- [TASK MATERIAL]:
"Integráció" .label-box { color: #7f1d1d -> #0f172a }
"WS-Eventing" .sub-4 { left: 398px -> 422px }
* * *
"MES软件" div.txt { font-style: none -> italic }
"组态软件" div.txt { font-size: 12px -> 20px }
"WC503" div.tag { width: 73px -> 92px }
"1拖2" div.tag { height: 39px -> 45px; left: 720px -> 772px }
...
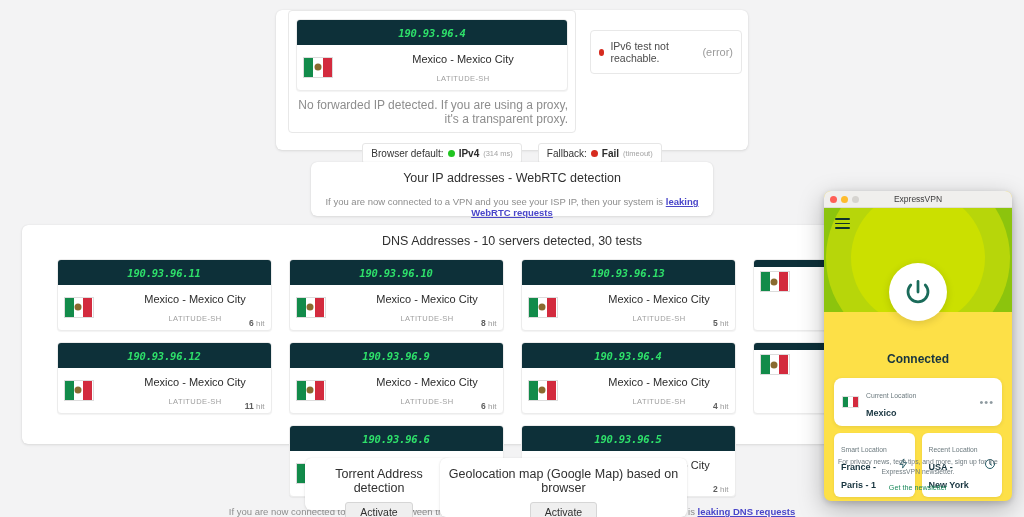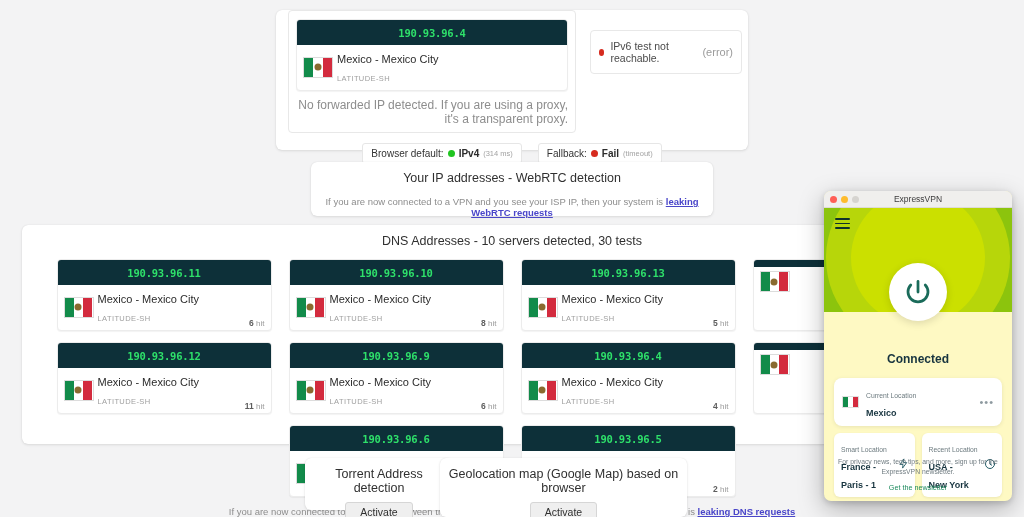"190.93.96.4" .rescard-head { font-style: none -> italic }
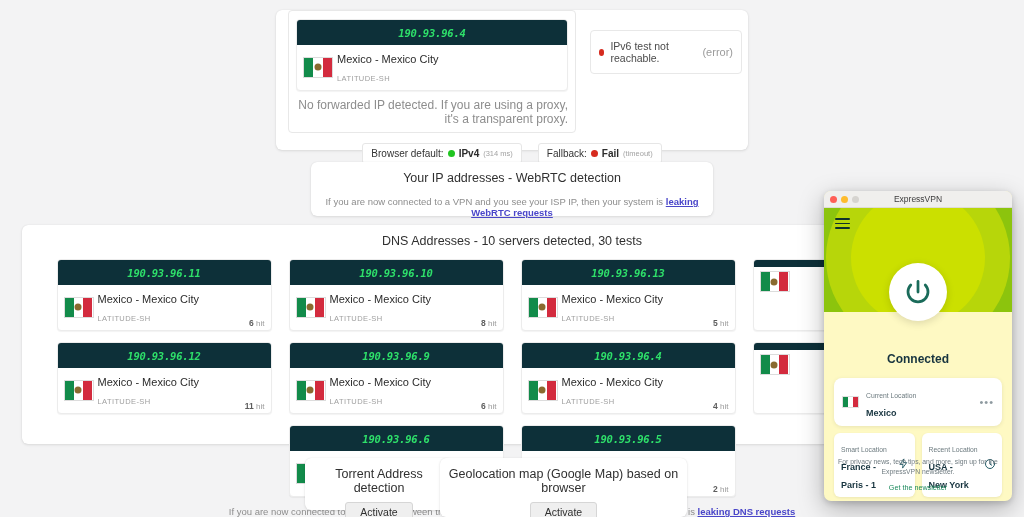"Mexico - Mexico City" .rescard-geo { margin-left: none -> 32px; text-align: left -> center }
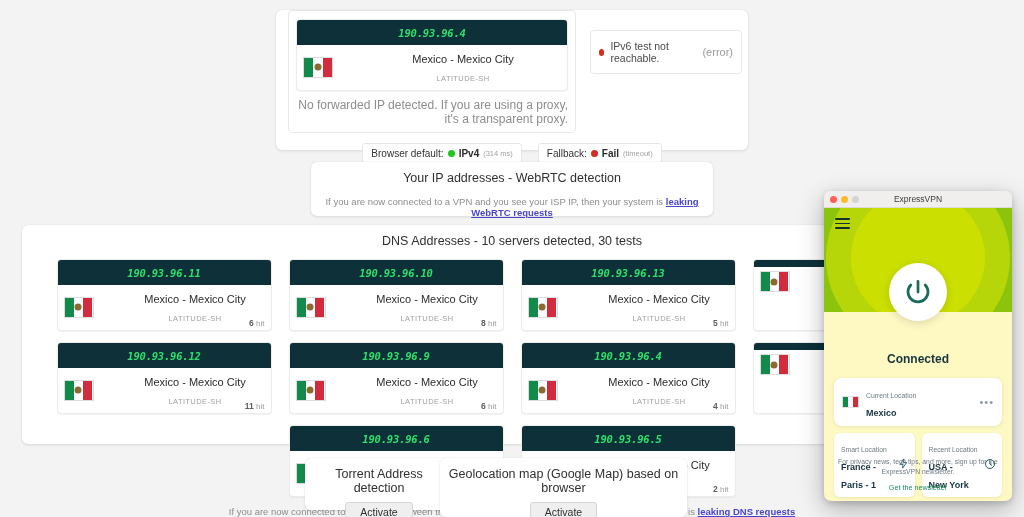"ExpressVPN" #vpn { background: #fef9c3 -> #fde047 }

- [WORK REQUIRED]: Skip every picture, and restate word for word only the lines above from the line containing "margin-left: none ->" to the line containing "background: #fef9c3 ->", both of them included.

- [TASK ANSWER]:
"Mexico - Mexico City" .rescard-geo { margin-left: none -> 32px; text-align: left -> center }
"ExpressVPN" #vpn { background: #fef9c3 -> #fde047 }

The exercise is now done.